Problem statement: In the listing below, locate the line with "collecting for the client, f...</div>" and the line with "-102,7 +102,7 @@", then output both and everything between them exactly, minus any pictures.
::::
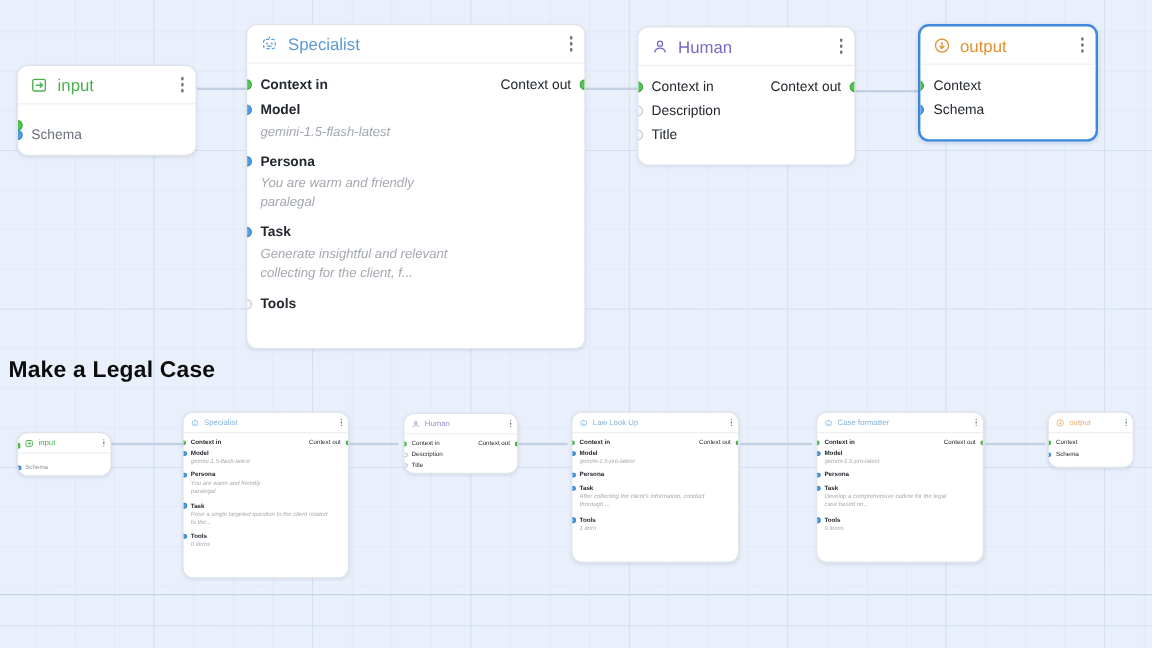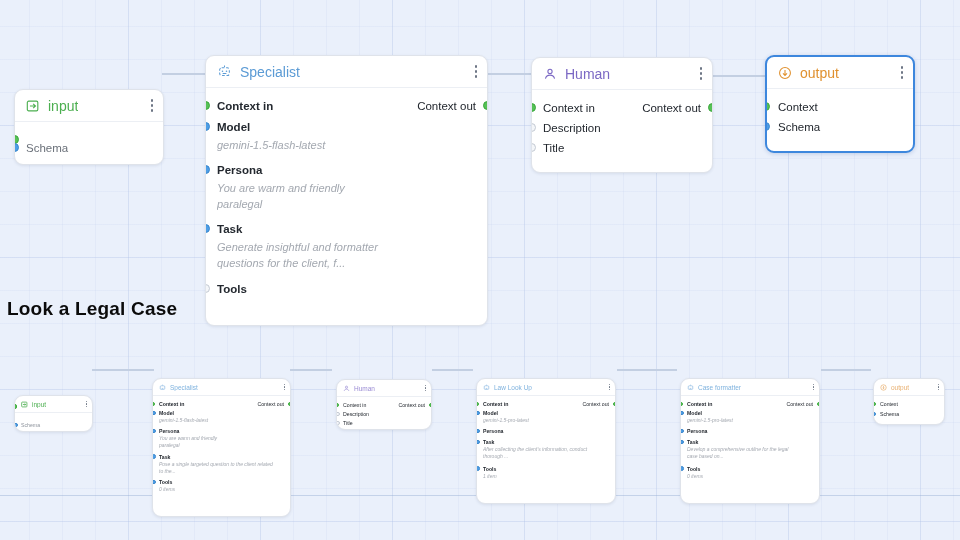--- a/index.html
+++ b/index.html
@@ -49,7 +49,6 @@
     z-index:10;
     box-sizing:border-box;
     overflow:hidden;
-    margin-top:35px;
   }
   .node.selected{
     border:2px solid #3d87dd;

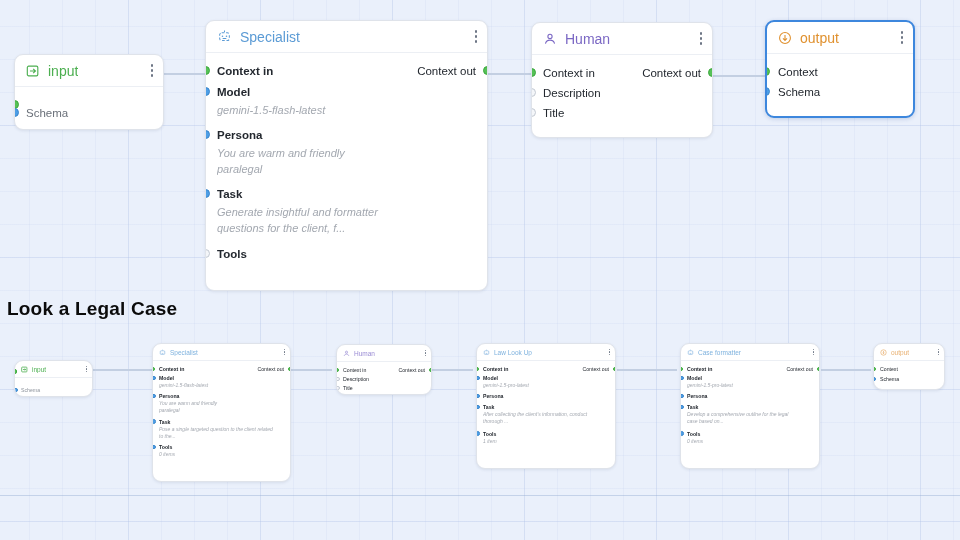--- a/index.html
+++ b/index.html
@@ -171,7 +171,7 @@
         <div class="port blue" style="left:-16px;top:4px;"></div>
         <span class="lbl">Task</span>
       </div>
-      <div class="sub" style="margin-top:2px;width:168px;white-space:normal;">Generate insightful and formatter questions for the client, f...</div>
+      <div class="sub" style="margin-top:2px;width:168px;white-space:normal;">Generate insightful and relevant collecting for the client, f...</div>
       <div class="row" style="margin-top:9px;">
         <div class="port empty" style="left:-16px;top:4px;"></div>
         <span class="lbl">Tools</span>

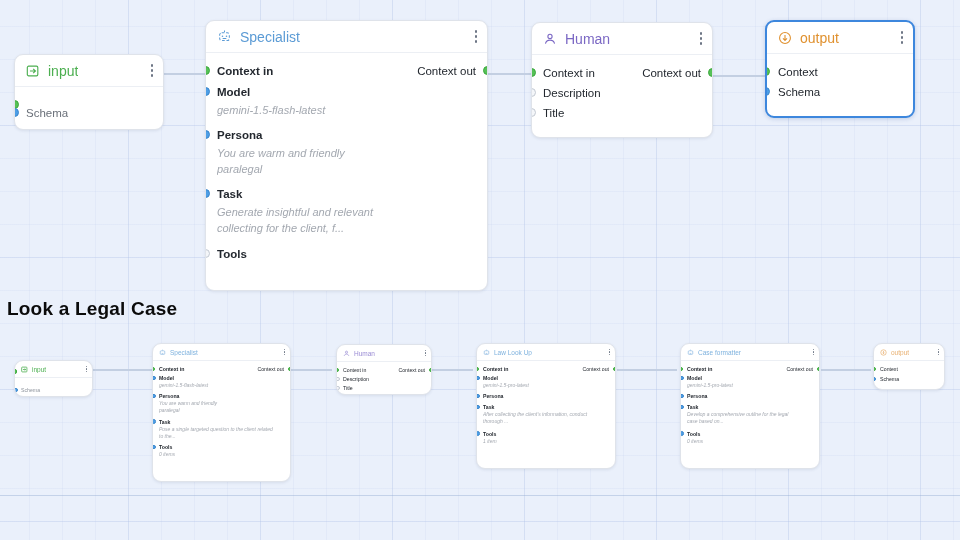--- a/index.html
+++ b/index.html
@@ -102,7 +102,7 @@
 
   <div class="divider" style="top:495px"></div>
 
-  <div class="section-title" id="title-2">Look a Legal Case</div>
+  <div class="section-title" id="title-2">Make a Legal Case</div>
 
   <div class="edge h" style="left:162px;top:73px;width:53px;"></div>
   <div class="edge h" style="left:487px;top:73px;width:48px;"></div>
::::
Your response:
+      <div class="sub" style="margin-top:2px;width:168px;white-space:normal;">Generate insightful and relevant collecting for the client, f...</div>
       <div class="row" style="margin-top:9px;">
         <div class="port empty" style="left:-16px;top:4px;"></div>
         <span class="lbl">Tools</span>

--- a/index.html
+++ b/index.html
@@ -102,7 +102,7 @@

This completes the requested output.